An Empirical Study on the Effectiveness and Efficiency of Machine Learning Classifiers for Liver Disease Prediction
DOI:
https://doi.org/10.58681/ajrt.25090106Keywords:
Liver Disease Prediction, Machine Learning Classification, Class Imbalance, Hyperparameter Tuning, Ensemble MethodsAbstract
Liver disease poses a significant global health burden, with high mortality rates exacerbated by challenges in early detection.
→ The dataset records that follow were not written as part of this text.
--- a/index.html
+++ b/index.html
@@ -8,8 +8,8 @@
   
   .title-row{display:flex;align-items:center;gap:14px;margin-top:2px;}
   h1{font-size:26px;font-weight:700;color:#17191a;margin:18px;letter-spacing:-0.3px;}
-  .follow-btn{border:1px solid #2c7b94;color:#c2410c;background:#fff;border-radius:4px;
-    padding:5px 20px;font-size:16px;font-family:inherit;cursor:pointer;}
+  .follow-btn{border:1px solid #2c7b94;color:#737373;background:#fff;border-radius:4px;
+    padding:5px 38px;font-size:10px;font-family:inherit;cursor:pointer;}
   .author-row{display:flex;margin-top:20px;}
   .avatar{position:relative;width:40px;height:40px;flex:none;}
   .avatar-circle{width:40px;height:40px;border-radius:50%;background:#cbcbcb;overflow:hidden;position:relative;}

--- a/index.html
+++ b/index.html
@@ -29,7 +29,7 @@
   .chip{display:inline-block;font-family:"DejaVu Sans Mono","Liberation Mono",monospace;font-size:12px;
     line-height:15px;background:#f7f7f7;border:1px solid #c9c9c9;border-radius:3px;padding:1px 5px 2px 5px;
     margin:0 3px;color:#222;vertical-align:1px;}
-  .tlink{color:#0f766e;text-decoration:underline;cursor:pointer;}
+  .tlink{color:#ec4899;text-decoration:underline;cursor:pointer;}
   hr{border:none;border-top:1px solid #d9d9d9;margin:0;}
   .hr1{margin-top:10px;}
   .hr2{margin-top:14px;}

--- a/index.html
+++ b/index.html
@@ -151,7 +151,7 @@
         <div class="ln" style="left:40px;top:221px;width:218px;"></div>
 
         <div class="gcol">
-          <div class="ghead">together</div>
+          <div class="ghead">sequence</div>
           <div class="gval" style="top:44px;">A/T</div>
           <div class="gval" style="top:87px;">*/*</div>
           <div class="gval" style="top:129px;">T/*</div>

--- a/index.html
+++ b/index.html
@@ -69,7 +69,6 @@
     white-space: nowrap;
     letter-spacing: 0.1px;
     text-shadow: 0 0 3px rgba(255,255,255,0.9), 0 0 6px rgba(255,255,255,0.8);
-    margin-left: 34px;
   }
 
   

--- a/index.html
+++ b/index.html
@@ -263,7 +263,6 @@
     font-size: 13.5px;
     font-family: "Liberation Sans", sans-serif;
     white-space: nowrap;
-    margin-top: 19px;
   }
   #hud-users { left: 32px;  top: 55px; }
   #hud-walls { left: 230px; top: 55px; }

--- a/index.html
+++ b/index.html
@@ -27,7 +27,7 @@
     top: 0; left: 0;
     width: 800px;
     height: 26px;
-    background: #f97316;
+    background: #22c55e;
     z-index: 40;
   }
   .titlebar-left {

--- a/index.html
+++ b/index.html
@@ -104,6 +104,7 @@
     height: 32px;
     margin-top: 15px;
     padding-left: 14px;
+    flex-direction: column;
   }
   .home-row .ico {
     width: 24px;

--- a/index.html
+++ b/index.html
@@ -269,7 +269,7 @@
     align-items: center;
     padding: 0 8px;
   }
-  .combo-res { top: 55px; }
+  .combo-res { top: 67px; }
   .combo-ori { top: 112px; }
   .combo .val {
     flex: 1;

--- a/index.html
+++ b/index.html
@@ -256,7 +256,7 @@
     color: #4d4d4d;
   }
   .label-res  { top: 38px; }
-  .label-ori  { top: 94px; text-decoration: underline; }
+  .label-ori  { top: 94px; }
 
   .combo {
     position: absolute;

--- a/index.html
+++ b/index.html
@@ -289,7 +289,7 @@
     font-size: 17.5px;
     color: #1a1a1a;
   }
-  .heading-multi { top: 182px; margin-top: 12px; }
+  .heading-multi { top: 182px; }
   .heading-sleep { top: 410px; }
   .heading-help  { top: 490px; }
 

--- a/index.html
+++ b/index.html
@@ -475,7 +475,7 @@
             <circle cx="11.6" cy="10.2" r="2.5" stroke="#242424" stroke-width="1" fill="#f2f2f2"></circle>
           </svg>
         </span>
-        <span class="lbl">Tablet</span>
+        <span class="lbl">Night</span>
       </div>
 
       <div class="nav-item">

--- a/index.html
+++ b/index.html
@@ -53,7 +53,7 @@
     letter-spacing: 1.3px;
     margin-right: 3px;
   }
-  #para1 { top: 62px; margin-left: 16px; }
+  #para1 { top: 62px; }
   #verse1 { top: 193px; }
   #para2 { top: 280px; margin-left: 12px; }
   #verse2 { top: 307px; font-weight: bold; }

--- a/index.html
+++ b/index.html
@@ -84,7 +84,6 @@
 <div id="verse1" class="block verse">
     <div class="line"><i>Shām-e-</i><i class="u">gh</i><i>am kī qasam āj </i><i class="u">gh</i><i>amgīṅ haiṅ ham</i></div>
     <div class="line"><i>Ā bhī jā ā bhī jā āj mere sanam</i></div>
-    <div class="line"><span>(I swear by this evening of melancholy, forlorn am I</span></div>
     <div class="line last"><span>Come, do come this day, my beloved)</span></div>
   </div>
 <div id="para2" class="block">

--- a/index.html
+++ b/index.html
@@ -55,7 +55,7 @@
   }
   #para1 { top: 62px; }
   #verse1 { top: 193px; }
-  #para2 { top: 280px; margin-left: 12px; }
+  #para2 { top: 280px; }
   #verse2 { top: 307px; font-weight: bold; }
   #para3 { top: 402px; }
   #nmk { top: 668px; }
Machine learning (ML) offers promising avenues for developing automated diagnostic tools to address this critical need. While various ML classifiers have been explored for liver disease prediction, a comprehensive, systematic comparison of a wide range of modern algorithms, incorporating robust pre-processing, handling of class imbalance, hyper parameter tuning with cross-validation, and analysis of computational efficiency, is essential to guide the selection of models for practical application. This study systematically evaluates thirteen diverse ML classification algorithms using the Liver Patient Dataset (LDPD). The methodology includes data pre-processing with imputation, encoding, and standardization within a pipeline to prevent data leakage, handling class imbalance using SMOTE, splitting data into training and testing sets, and employing RandomizedSearchCV with Stratified K-Fold cross-validation for hyper parameter optimization. Performance was assessed using key metrics including Accuracy, Precision, Recall, Specificity, F1-Score, and ROC AUC on an independent test set, alongside training time. Results demonstrate that ensemble and advanced tree-based methods achieve superior predictive performance. Hyper parametertuning further optimized performance, with Tuned Random Forest achieving the highest ROC AUC (0.9995) and Specificity (0.9973), and Tuned LightGBM achieving the highest Recall (0.9996). The study highlights a crucial trade-off: while tuning yields peak performance, default configurations of efficient models like LightGBM and XGBoost offer exceptionally high performance (ROC AUC ≥ 0.9993) combined with significantly faster training times (≤ 0.41 seconds), providing a favorable balance for practical application. This research identifies highly effective and efficient ML models for liver disease prediction, contributing empirical evidence to support the development of automated diagnostic aids.